Le père de la démocratie congolaise va bientôt être porté en terre. Félix va enterrer Étienne après plusieurs heures de communion nationale. Félix va désormais pouvoir s'incliner, non pas sur un cercueil, comme je l'écrivais il y a plusieurs mois, mais sur une tombe, celle de son père.
Extraordinaire situation, celle d'une longue attente, pour la mise en terre d'un homme hors du commun. Ya Marthe va pouvoir bientôt quitter ses habits de deuil. Toute une famille, les Tshisekedis, va pouvoir accepter un bain de consolation, et accepter les devoirs que lui imposent l'appartenance à la famille du président.
Félix va enfin retrouver les siens, ses frères qui, chaque jour, s'interrogent s'il faut soutenir le président, se réjouir à l'idée que l'un des sept mousquettaires de l'icône de la démocratie congolaise est devenu président de la RDC, ou continuer le deuil du père, celui d'une famille, mais aussi le deuil de tout un peuple.
L'heure est enfin arrivée. Félix va présider la mise en terre d'Étienne, lui qui fut pendant si longtemps, tour à tour fils biologique (bien sûr), fils spirituel, élève modèle de l'école de la démocratie, et joker de l'UDPS pour obtenir une alternance apaisée, au sommet de l'État.
Félix va élever Étienne au rang de héros national, avant sa mise en terre.
Décision sage ou imposture?
Les médias sociaux ont explosé, au lendemain de certaines déclarations attribuées à Zoe Kabila, et qui prêtent à controverse.
Père de la démocratie ou héros national?
Zoe Kabila aurait dénié l'un et l'autre à notre icône national, conférant tour à tour, le brevet de père de la démocratie à son frère, et celui de héros national à son père.
Y a-t-il réellement matière à polémique? Un de mes amis sur facebook m'a envoyé un message pressant. Pourquoi pas Tshisekedi père de la démocratie et Joseph Kabila, père de l'alternance?
La question fondamentale, celle que chaque congolais est en droit de se poser, a trait, dirait le professeur Shimata Tshinanga, à la perception et à la signification que nous donnons aux expressions "père de la démocratie" et "héros national".
Puis-je, comme citoyen congolais, affirmer, urbi et orbi, qu'Étienne Tshisekedi est mon héros? Puis-je, en tant que combattant des libertés, et militant de l'expression publique des désaccords entre acteurs politiques, prétendre qu'Étienne Tshisekedi est le père de la démocratie congolaise? En d'autres termes, le Congo aurait-il évolué spontanément vers un régime démocratique, si monsieur Tshisekedi et les treize parlementaires n'avaient pas défié le président Mobutu?

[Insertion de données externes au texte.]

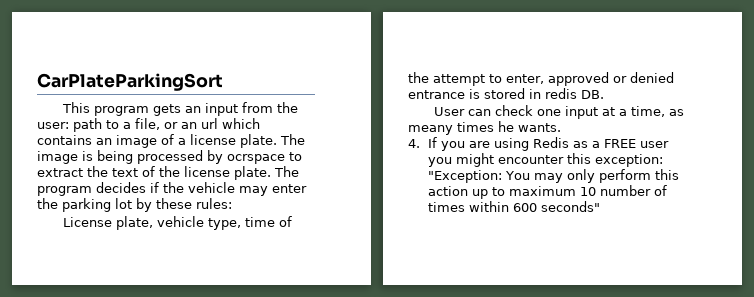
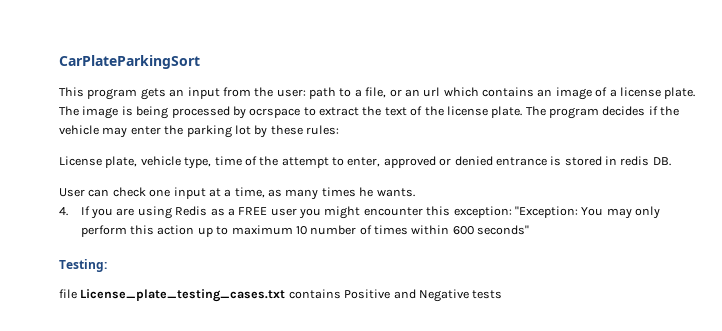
[408,125,453,135] meany -> [285,189,319,200] many
(601, 206) none -> [59,259,107,272] [59,289,503,302] // Testing: // file License_plate_testing_cases.txt contains Positive and Negative tests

Au-délà des polémiques et des outrances, l'observateur a pour vocation de poser des questions et de tenter d'y apporter des réponses.
Lorsque le profane se donne la peine de googler le mot "héros", il se retrouve confronté non pas à une, mais à plusieurs définitions. Par examples:
Sens 1: homme d'un courage et d'un mérite extraordinaires;
Sens 2: un homme qui s'est distingué par ses exploits militaires;
Sens 3: un homme qui se distingue par sa force de caractère, sa grandeur d'âme, ou sa haute vertu;
Sens 4: le héros d'un roman, d'une pièce de théâtre, le personnage à qui il est arrivé des aventures extraordinaires;
Sens 5: le héros d'une chose (je prendrais pour example la démocratie), celui qui y brille d'une manère excellente, en bien ou en mal; l'homme qui, en un certain moment, attire sur soi, toute l'attention du public. Dit familièrement, son héros veut tout supplement dire, "c'est l'objet de son admiration".
Peut-on, à la lecture de toutes ces définitions, prétendre qu'Étienne Tshisekedi n'est pas mon héros?
S'il l'est effectivement, et s'il est aux yeux des millions des citoyens congolais, peut-on combattre son élevation au rang de "héros national"?
Patrice Lumumba n'est pas mort au combat. Il a été livré en victime expiatoire à Tshombé par l'homme qui l'élevera quelques années plus tard, au rang de héros national.
Laurent-Désiré Kabila n'est pas mort au combat. Il a été assassiné par un agent commis à sa garde qui, disait-on, avait voulu venger l'assassinat de Ngandu Kisese, lors de la guerre dite de "libération" de l'AFDL. Rappelons que jusqu'à cet assassinat de triste mémoire, Laurent-Désiré Kabila n'était pas le leader, mais plutôt le porte-parole de l'AFDL. C'est le régime dictatorial que l'AFDL (dont il était devenu le visage principal) avait mis en place qui décida de l'élever au rang de "héros national".
Je ne peux pas blâmer Zoe pour ses égarements de langage qui relèvent, peut-être, d'une maîtrise insuffisante de l'histoire politique de la RDC.